Up 7th Avenue, outside Lenox Hill Hospital is a pocket of a park commemorating those lost to the HIV/AIDS epidemic. There's an inscription I can never bring myself to read very much of but I visit often and, in my own way... pray.
"Where's my Robert?" Annie says, her hands trembling now scrolling through her phone. "I don't think I have a picture of him older but I know there's one of the two of us at the beach...AH!" her voice cracks like Christmas, "It's blurry but you can see him."
I roll my chair to where she's standing and she lowers her phone. It's a picture she'd taken of a family photo album she'd found (inherited, I guess) cleaning out her mother's apartment.
"Everybody knew us at the beach because my Dad was in the military and always brought his parachute for us to sit on," she zooms in on a scrawny boy about 5, "isn't he handsome?"
"Very," I say, enlivening her as best I can, I gesture to a baby front and center, "That's you?"
"No," she says, almost curt, "THAT'S me."
She's one year apart from him, a little girl barely 4. Relieved enough we return to our stations, "I can't believe I don't have a picture of him older."
She tells me of the character he was: petit, bisexual, not overtly feminine but enough to wear a sequined jacket (rumored to have been worn by Liza herself) to a New Years Celebration at Studio 54 in the 70's. He was a lighting designer, employed by Studio 54 when it, "was what it was."
Robert's mother had just turned 101. Annie showed me a video of her drinking a margarita and Robert made more sense.
Annie told me she'd gone to visit Robert close to the end of his life:
"I know it was the right thing to do but..." her blue eyes flood, "My signature was a kiss. It was an insignia of mine, I'd wear bright red lipstick and leave a mark for them to remember me by. And when I went to visit him he was," she swallows, "a skeleton."
I almost hug her. She's looking up, mouth open, and crying still with a lump in her throat.

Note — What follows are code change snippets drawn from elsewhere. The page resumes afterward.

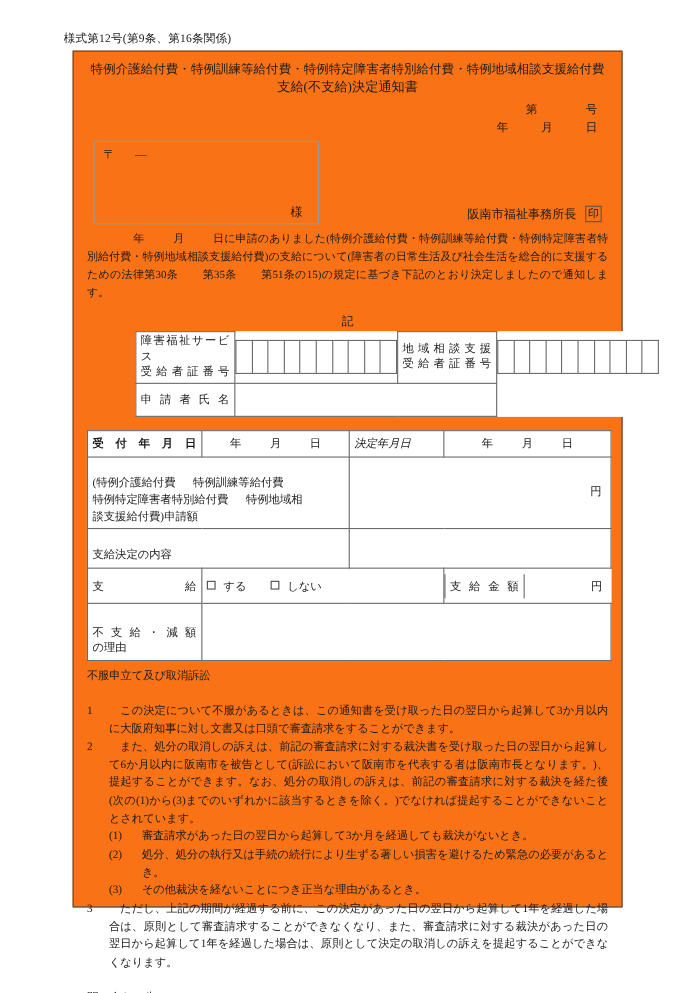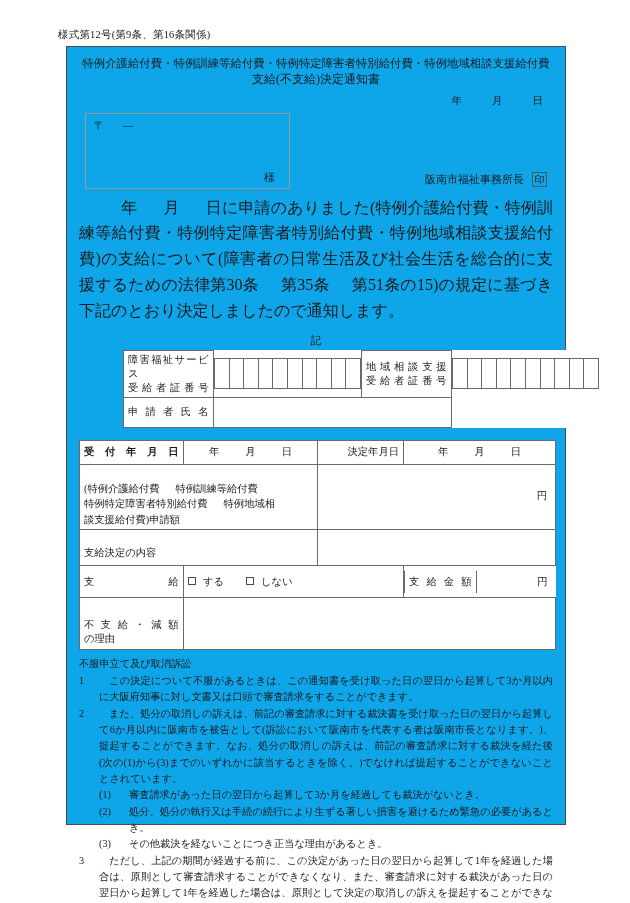--- a/index.html
+++ b/index.html
@@ -30,7 +30,7 @@
     left: 66px; top: 46px;
     width: 500px; height: 779px;
     border: 1px solid #4a4a4a;
-    background: #0ea5e9;
+    background: #f97316;
     padding: 0;
   }
 

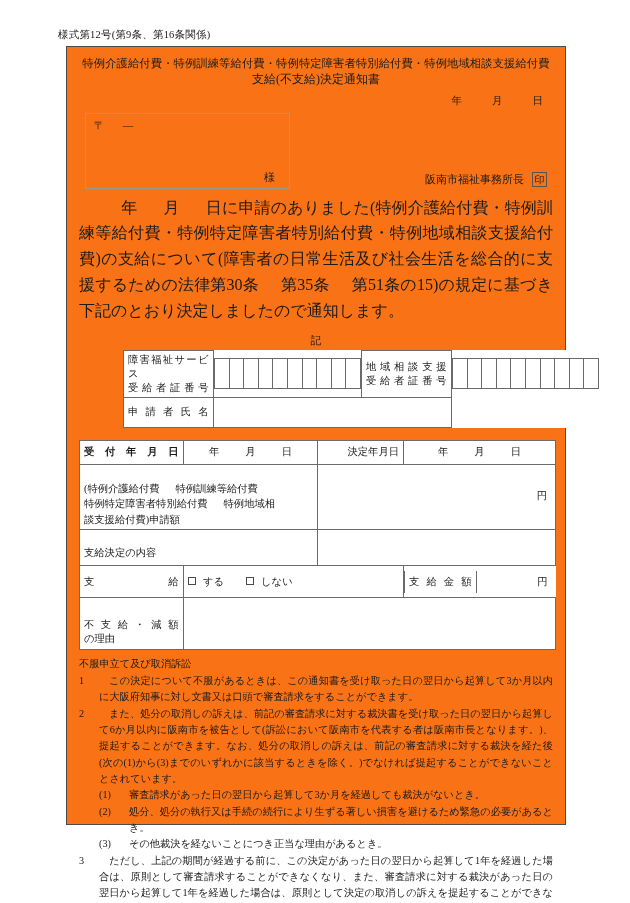--- a/index.html
+++ b/index.html
@@ -189,6 +189,9 @@
 
   <div id="doc-meta">
     <div>
+      <span>第</span><span class="sp-lg"></span><span>号</span>
+    </div>
+    <div>
       <span>年</span><span class="sp-md"></span><span>月</span><span class="sp-md"></span><span>日</span>
     </div>
   </div>

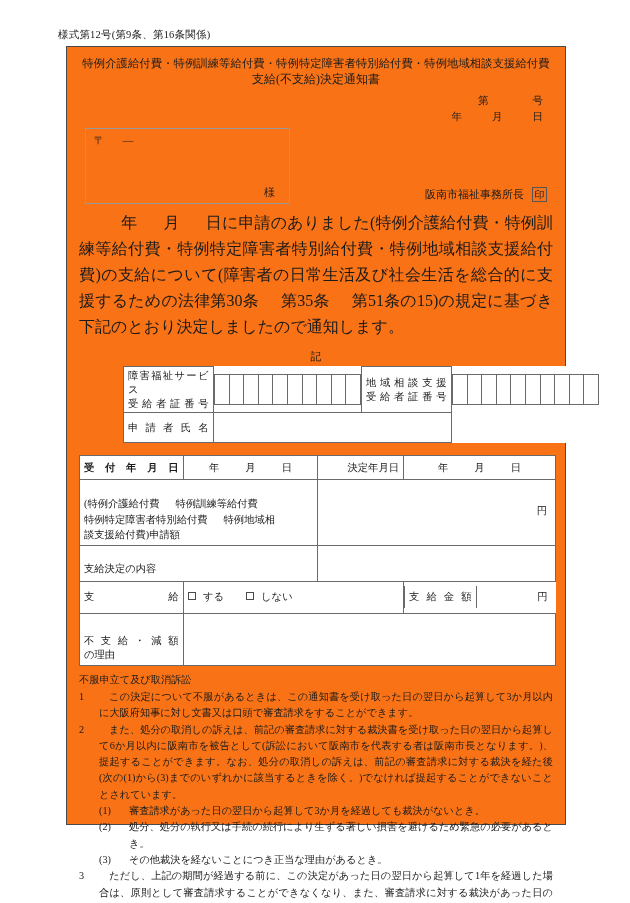--- a/index.html
+++ b/index.html
@@ -101,7 +101,7 @@
 
   
   #body-paragraph {
-    font-size: 16px;
+    font-size: 10px;
     line-height: 1.62;
     padding: 0 12px 0 12px;
     text-align: justify;

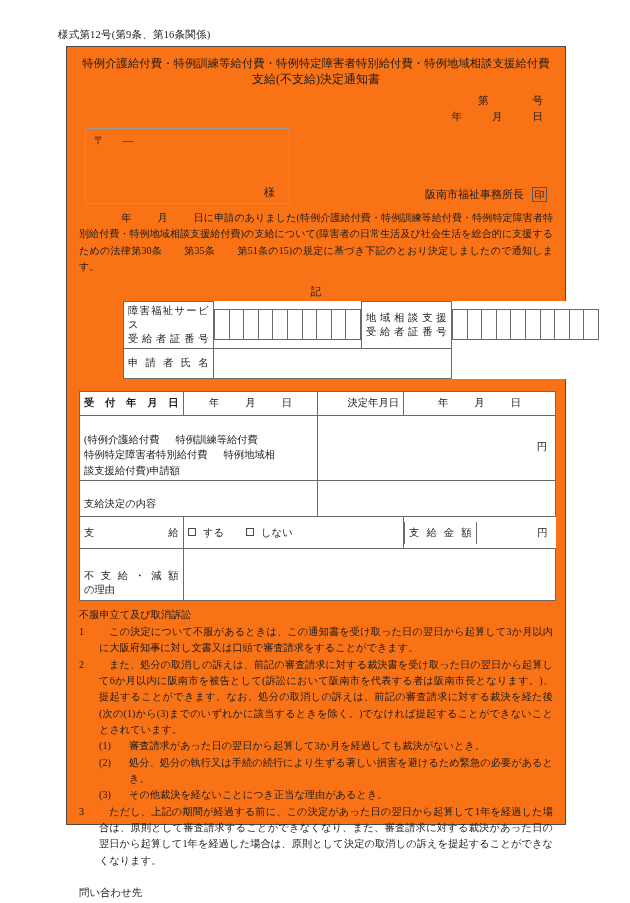--- a/index.html
+++ b/index.html
@@ -281,7 +281,7 @@
         <td style="width:134px;" class="ymd">
           <span>年</span><span class="s"></span><span>月</span><span class="s"></span><span>日</span>
         </td>
-        <td style="width:86px; text-align:right;">決定年月日</td>
+        <td style="width:86px; text-align:left;font-style:italic;">決定年月日</td>
         <td style="width:152px;" class="ymd">
           <span>年</span><span class="s"></span><span>月</span><span class="s"></span><span>日</span>
         </td>

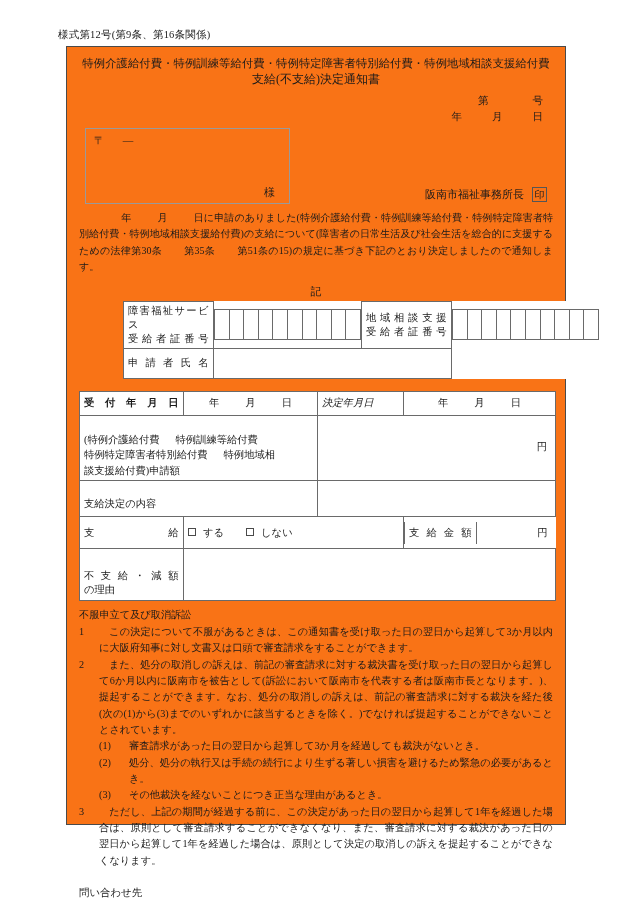--- a/index.html
+++ b/index.html
@@ -167,7 +167,7 @@
     font-size: 10.2px;
     line-height: 1.6;
   }
-  #appeal .head { margin-bottom: 1px; }
+  #appeal .head { margin-bottom: 16px; }
   .item { display: flex; align-items: flex-start; }
   .item .num { width: 20px; flex: 0 0 20px; }
   .item .num-w { width: 30px; flex: 0 0 30px; }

I match her courage and hold the room still until she can speak.
"I know it was the right thing to do and I wore my red lipstick and smiled and joked and left a big red kiss mark right on his forehead but I... I know it was the right thing to do but sometimes a part of me wishes I hadn't because that's..."
We stay brave.
"THAT'S how I remember him."
Finally having said it, we release. We come back to ourselves slowly and enjoy the splendor and relief of our catharsis.
"OH MY GOD!" she says, this time with New Years in her voice, "Her birthday!" Annie, on her visit with Robert's Mother, had found a picture of him as an adult.
She opens her phone again, blinks away what tears she can and produces the photo in an instant.
"THERE he is," she beams. We both stand and walk to each other. There he is, on the cover of...
"PLAYGIRL?!" I exclaim.
"Oh yeah!" she registers, "he is."
I say again how handsome he is, "A cutie!"
"Isn't he?"
We circle like this for as long as she needs until the pendulum stills, slowly. Eventually, we sit again. No one pretends they weren't crying but neither of us commemorate it unnecessarily. She continues working on her mailers and I, on entering the names of real people into a machine.
Eventually, she disappears behind me to the bathroom or the printer or to the office of our manager. Not soon after I'd forgotten she was there, I feel hands on the back of my head and a slight press into my baby soft spot.
"MMMMMUAH!" she stamps. And says on her way out the door, with more joy than anything, "I love you sweetie."